3D bioprinting technology aims to create transplantable organs by applying cell-supporting bio-inks. One of the leading research areas of this technology focuses on the development of cartilage tissues for use in reconstructive surgery. This process aims to utilize the natural self-organizing properties of cells in order to produce a functional tissue. Although bioprinting technology is a promising method in itself, the properties of the bio-inks required are also crucial for the development of functional living tissues such as cartilage.
Synthetic biocompatible polymers and peptides have been utilized to develop hydrogels for cartilage tissue engineering. Their properties can be controlled and custom-designed to match the requirements of a given cell type. This is especially true for peptide-based hydrogels, in which the physical and the biomimetic properties can be tailored.
In the last few years, there has been a huge variety of research in cartilage bioprinting techniques, cell types, and bio-inks which have demonstrated the promising potential of such advanced bio-manufacturing process. Today this technology still has many challenges. However, it is hoped that in the future 3D bioprinting as a process to create transplantable cartilage can be translated into clinical practice and can provide a low-risk surgical solution for diseases such as Microtia.
Bioprinting is becoming widely used not only in regenerative medicine and tissue engineering applications but also in many other biomedical fields such as cancer research, as recently discussed on the Biogelx blog (see article). Thus, it is not surprising that scientists are now focusing on using this tool for novel approaches in stem cell research as well.
A recent article by Stephanie Willerth from University of Victoria in Canada describes advances in printing stem cells (particularly hiPSCs) by microfluidic extrusion and discusses the opportunities these advances open for high-throughput production of hiPSC-derived neural tissues. Willerth explains how these tissues can then be utilized for screening drug candidates for Alzheimer’s disease; which is yet another example of how bioprinting is becoming important in drug development.

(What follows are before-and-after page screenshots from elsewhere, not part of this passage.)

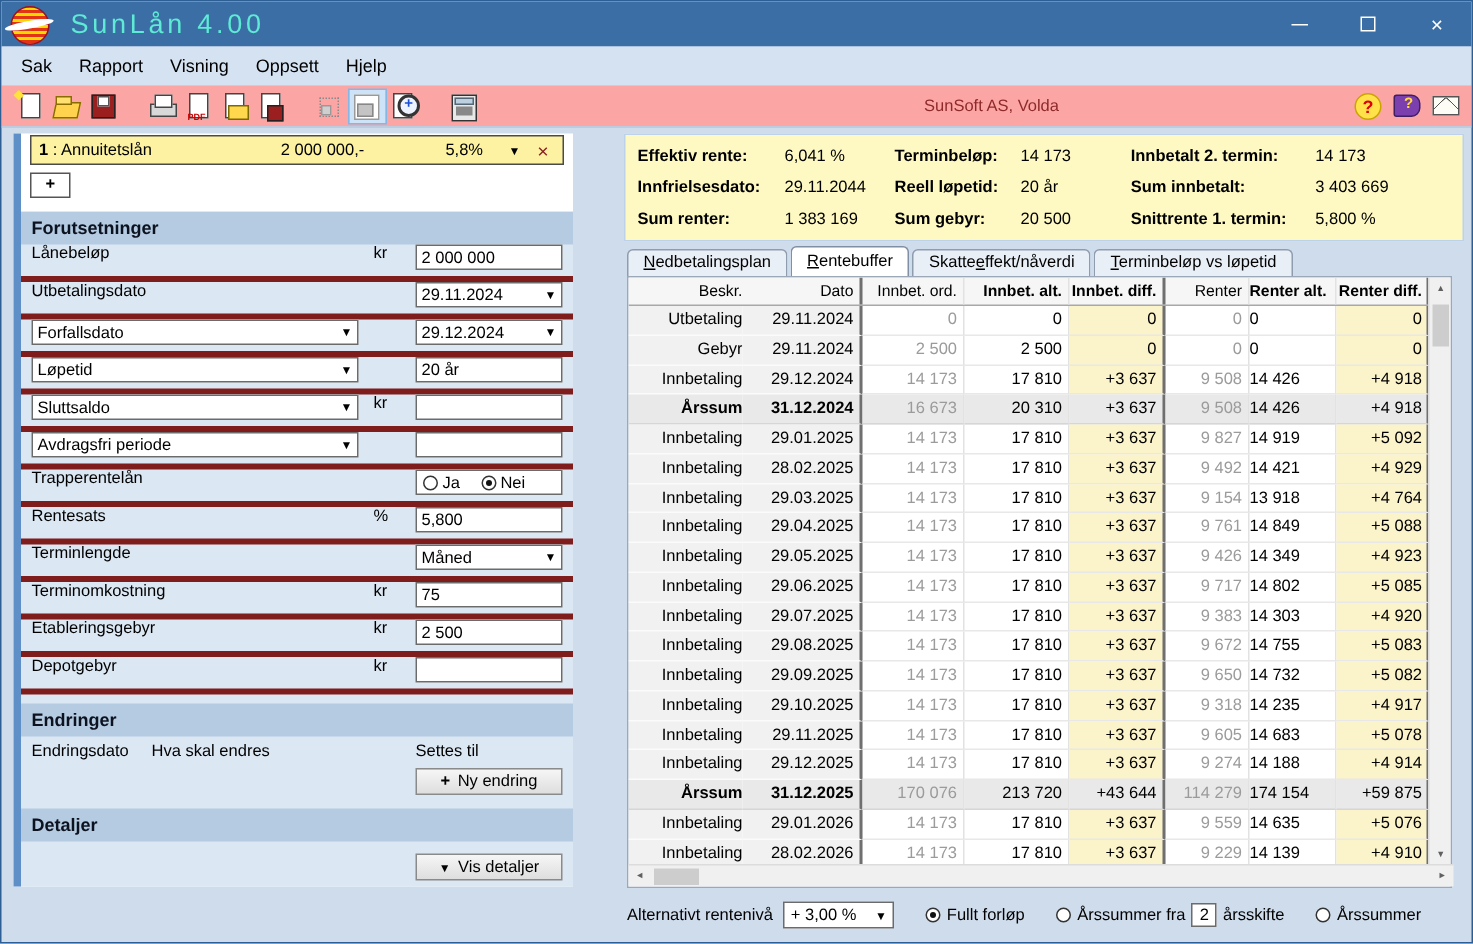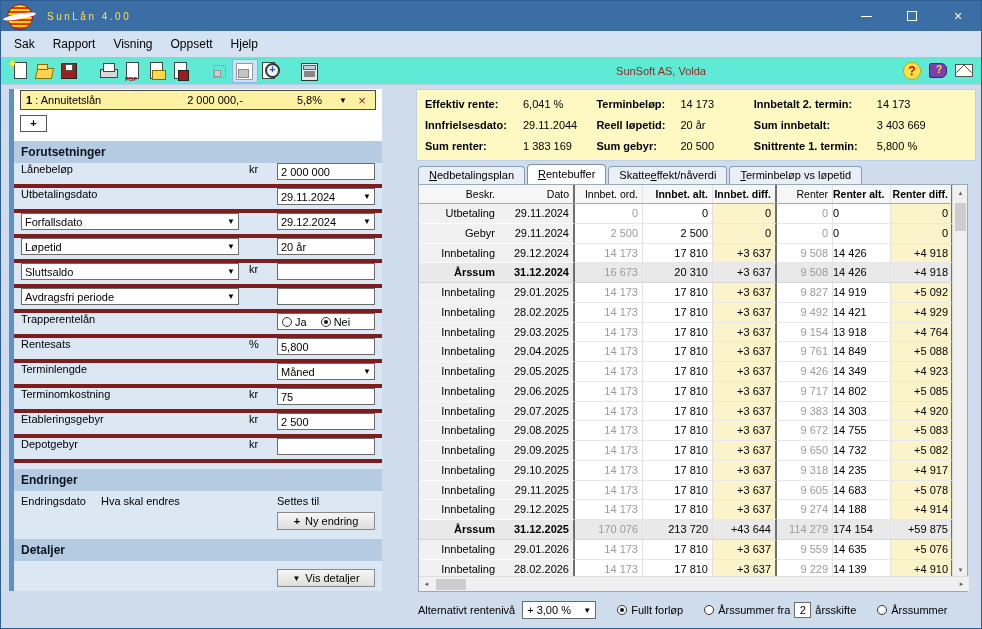--- a/index.html
+++ b/index.html
@@ -7,31 +7,31 @@
   .window{position:relative;width:982px;height:629px;background:#cfdcec;border:1px solid #2e5f94;
     font-family:"Liberation Sans","DejaVu Sans",sans-serif;font-size:11px;color:#000;overflow:hidden;}
 
   
   .titlebar{position:absolute;left:0;top:0;width:100%;height:30px;background:#3a6ea5;display:flex;align-items:center;}
   .sun-logo{width:26px;height:24px;position:relative;margin:0 14px 0 6px;flex:none;}
   .sun-logo::before{content:"";position:absolute;left:0;top:0;width:24px;height:24px;border-radius:50%;
     background:repeating-linear-gradient(180deg,#ffd900 0 2px,#e23314 2px 4px);border:1px solid #912;}
   .sun-logo::after{content:"";position:absolute;left:-4px;top:10px;width:33px;height:5px;background:#fff;
     border-radius:50%/60%;transform:rotate(-10deg);}
-  .wtitle{color:#fde047;font-size:10px;letter-spacing:2.5px;}
+  .wtitle{color:#5eead4;font-size:18px;letter-spacing:2.5px;}
   .wctrl{margin-left:auto;display:flex;height:100%;}
   .wbtn{width:46px;height:100%;display:flex;align-items:center;justify-content:center;color:#fff;}
   .g-min{width:11px;height:1px;background:#fff;}
   .g-max{width:10px;height:10px;border:1px solid #fff;}
   .g-close{font-size:14px;line-height:1;}
 
   
   .menubar{position:absolute;left:0;top:30px;width:100%;height:26px;background:#d5e2f1;display:flex;align-items:center;padding-left:4px;}
   .menu-item{padding:0 9px;font-size:12px;line-height:26px;}
-  .toolbar{position:absolute;left:0;top:56px;width:100%;height:28px;background:#5eead4;border-bottom:1px solid #bccbdd;
+  .toolbar{position:absolute;left:0;top:56px;width:100%;height:28px;background:#fca5a5;border-bottom:1px solid #bccbdd;
     display:flex;align-items:center;padding:0 8px;}
   .tb-icons{display:flex;align-items:center;}
   .company{position:absolute;left:560px;width:200px;text-align:center;color:#8e2a2a;font-size:11px;}
   .tb-right{margin-left:auto;display:flex;align-items:center;gap:8px;}
 
   .ic{width:24px;height:22px;position:relative;flex:none;}
   .ic.gap{margin-left:16px;}
   .pg::before{content:"";position:absolute;left:5px;top:2px;width:11px;height:15px;background:#fff;border:1px solid #444;}
   .ic-new::after{content:"";position:absolute;left:1px;top:1px;width:5px;height:5px;background:#ffe23a;transform:rotate(45deg);}
   .ic-open::before{content:"";position:absolute;left:3px;top:8px;width:15px;height:9px;background:#ffd34d;border:1px solid #8a6d00;transform:skewX(-12deg);}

Another innovative application of bioprinting as an enabling tool in stem cell research is the development of novel treatments for cardiac injury. Michael Davis from Emory University and Georgia Institute of Technology has worked extensively with stem cells and focuses his research in solving pediatric congenital heart defects using bioprinting technology combined with the reparative properties of stem cells. Scientists at Davis’ lab are working on a 3D printable patch which contains stem cells that will repair the surrounding damaged cardiac tissue when inserted into place. The group is also using bioprinting to create heart valves using skin cells from patients, thus minimizing the risk of organ rejection. Importantly for pediatric patients, this also allows the organ to grow with the patient, which means that a replacement will not be needed in the future.
In summary, the bioprinting of stem cells is being increasingly recognized as an innovative tool with extensive applications in biomedicine. Whilst the promise of such techniques is undeniable, it is important to remember that the bioinks utilized and several other factors in the printing process (as well as the culture period post printing) will be key to their success. Such factors can influence stem cells viability, differentiation, and function, so they should be carefully considered for future applications.
You can read a 2018 review of stem cell bioprinting technology here.
The future of drug screening, disease modeling, and precision medicine.
In the last few decades, both high-throughput screening and three-dimensional (3D) bioprinting technologies have emerged and have been proven to be instrumental for the advancement of drug screening, drug development, and tissue modelling.
High-throughput screening (HTS) is well established within the pharmaceutical industry for compound and drug discovery. It is, for the most part, the primary method of testing prior to compound validation and preclinical animal model studies prior to clinical trials. Today, the industry standard is still the use of two-dimensional (2D) cell culture for screening, as it has a long record of use and thus well-characterised cell lines and methods. This is despite the fact that the use of 2D culture is limiting due to its inability to capture in vivo-like cell-cell and cell-matrix interactions, and the fact many cell types display different phenotypes and varying genomic profiles in 2D versus 3D. Whilst the advantages of 3D cell culture are well understood, the reality is that many 3d culture systems can be challenging to reproduce to the levels required for HTS.
This is where 3D bioprintingis becoming recognised as a promising technology for HTS. It has the potential to produce more realistic, highly reproducible 3D cell cultures and support the bio-fabrication of 3D tissues and organoids.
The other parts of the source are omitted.